On mesure donc l’irresponsabilité de ceux qui, dès que fut révélée la décapitation de Conflans-Sainte-Honorine, ont promptement surmonté leur émotion pour claironner, à tort, qu’en matière de surveillance et de répression « on n’a rien fait depuis trente ans ». Histoire d’exiger ensuite que l’État prenne des mesures d’exception contre les musulmans et les migrants.
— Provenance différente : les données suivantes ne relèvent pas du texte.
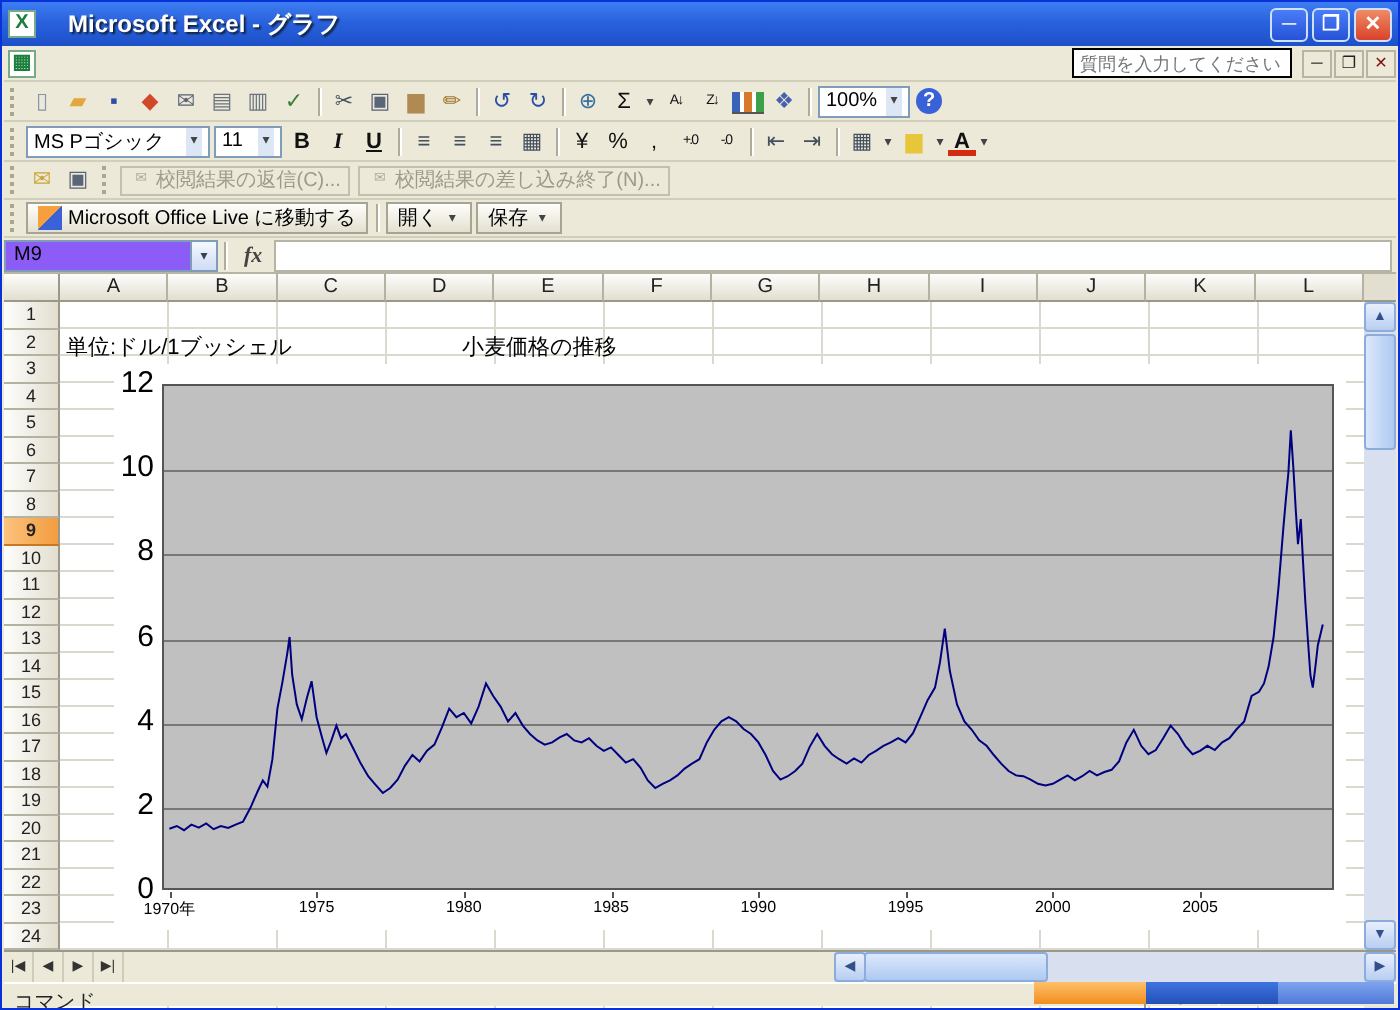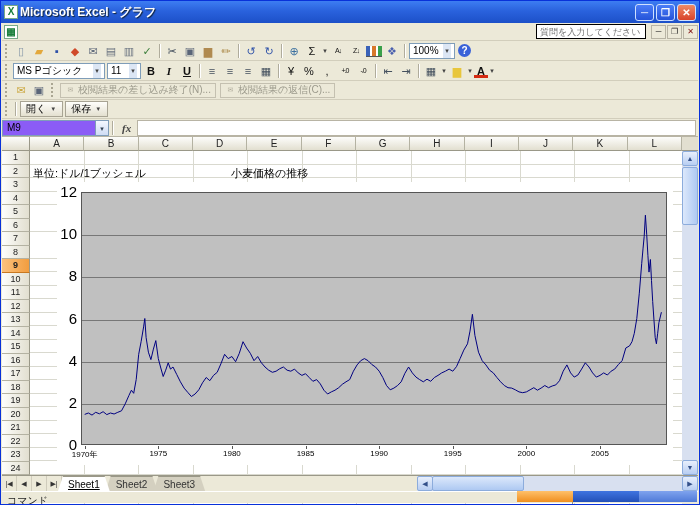--- a/index.html
+++ b/index.html
@@ -13,7 +13,7 @@
   
   #titlebar { position:absolute; left:0; top:0; right:0; height:22px; display:flex; align-items:center;
     background:linear-gradient(180deg,#3d7df2 0%,#2a62dd 45%,#1c50c8 100%); padding:0 3px; }
-  #titlebar .ttl { color:#fff; font-weight:bold; font-size:12px; margin-left:2px; flex:1;
+  #titlebar .ttl { color:#fff; font-weight:bold; font-size:12px; margin-left:16px; flex:1;
     text-shadow:1px 1px 1px #123; white-space:nowrap; overflow:hidden; }
   .appicon { width:14px; height:14px; background:#fff; border:1px solid #7a8; color:#1a7f3c;
     font-size:10px; font-weight:bold; text-align:center; line-height:12px; }

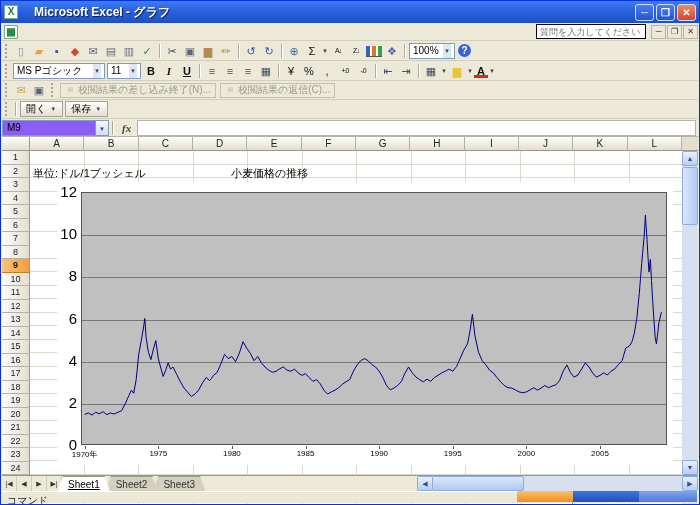--- a/index.html
+++ b/index.html
@@ -210,11 +210,11 @@
     <span class="grip"></span>
     <span class="gbtn">
       <span class="tbi sm" style="color:#b0ac9c;width:10px">✉</span>
-      <span>校閲結果の差し込み終了(N)...</span>
+      <span>校閲結果の返信(C)...</span>
     </span>
     <span class="gbtn">
       <span class="tbi sm" style="color:#b0ac9c;width:10px">✉</span>
-      <span>校閲結果の返信(C)...</span>
+      <span>校閲結果の差し込み終了(N)...</span>
     </span>
   </div>
 

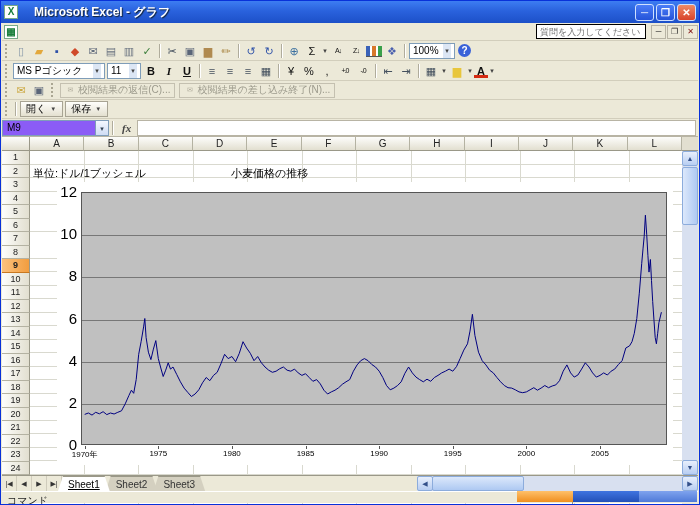--- a/index.html
+++ b/index.html
@@ -220,6 +220,10 @@
 
   <div id="livebar" class="bar">
     <span class="grip"></span>
+    <span class="tbtn">
+      <span class="sqicon" style="background:linear-gradient(135deg,#f59f3e 50%,#3a62d8 50%);"></span>
+      <span>Microsoft Office Live に移動する</span>
+    </span>
     <span class="tbsep"></span>
     <span class="tbtn">
       <span>開く</span>

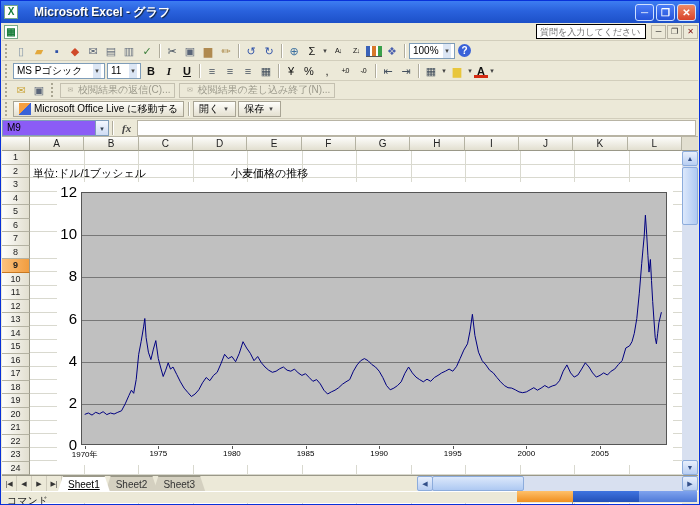--- a/index.html
+++ b/index.html
@@ -338,11 +338,6 @@
     <span class="tnav">◀</span>
     <span class="tnav">▶</span>
     <span class="tnav">▶|</span>
-    <span id="tabs" style="display:flex;">
-        <div class="tab active">Sheet1</div>
-        <div class="tab">Sheet2</div>
-        <div class="tab">Sheet3</div>
-      </span>
     <div id="hscroll">
       <div class="sarrow" style="left:0; top:0; height:15px;">◀</div>
       <div id="hthumb"></div>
La droite parle donc d’amender la Constitution ; le ministre de l’intérieur s’inquiète des « rayons de cuisine communautaire » dans les hypermarchés ; des journalistes réclament qu’on fasse taire le Conseil d’État, le Conseil constitutionnel, la Cour européenne de justice afin que plus rien ne puisse entraver les arrêtés administratifs arbitraires et les incarcérations motivées par une simple fiche de police. Les mêmes ajoutent qu’il faut interdire les « discours de haine » sur les réseaux sociaux sans remarquer qu’ils en colportent de tout aussi venimeux, mais sur des chaînes d’information continue.
L’horreur d’un crime aurait pu favoriser le soutien enfin unanime de la population à des enseignants que les gouvernements successifs ont réduits au rôle de variable d’ajustement budgétaire et livrés aux pressions de parents d’élèves moins préoccupés par leurs conditions de travail que par le contenu de leurs cours. Au lieu de cela, un fumet de « choc des civilisations » monte à nouveau. Il ne pourra que diviser davantage des fractions du peuple français qu’on renvoie systématiquement — et pas seulement les intégristes musulmans ou l’extrême droite — à leur « communauté », à leur famille, à leur Dieu (1). C’est contre cette machine infernale qu’« on n’a rien fait depuis trente ans ».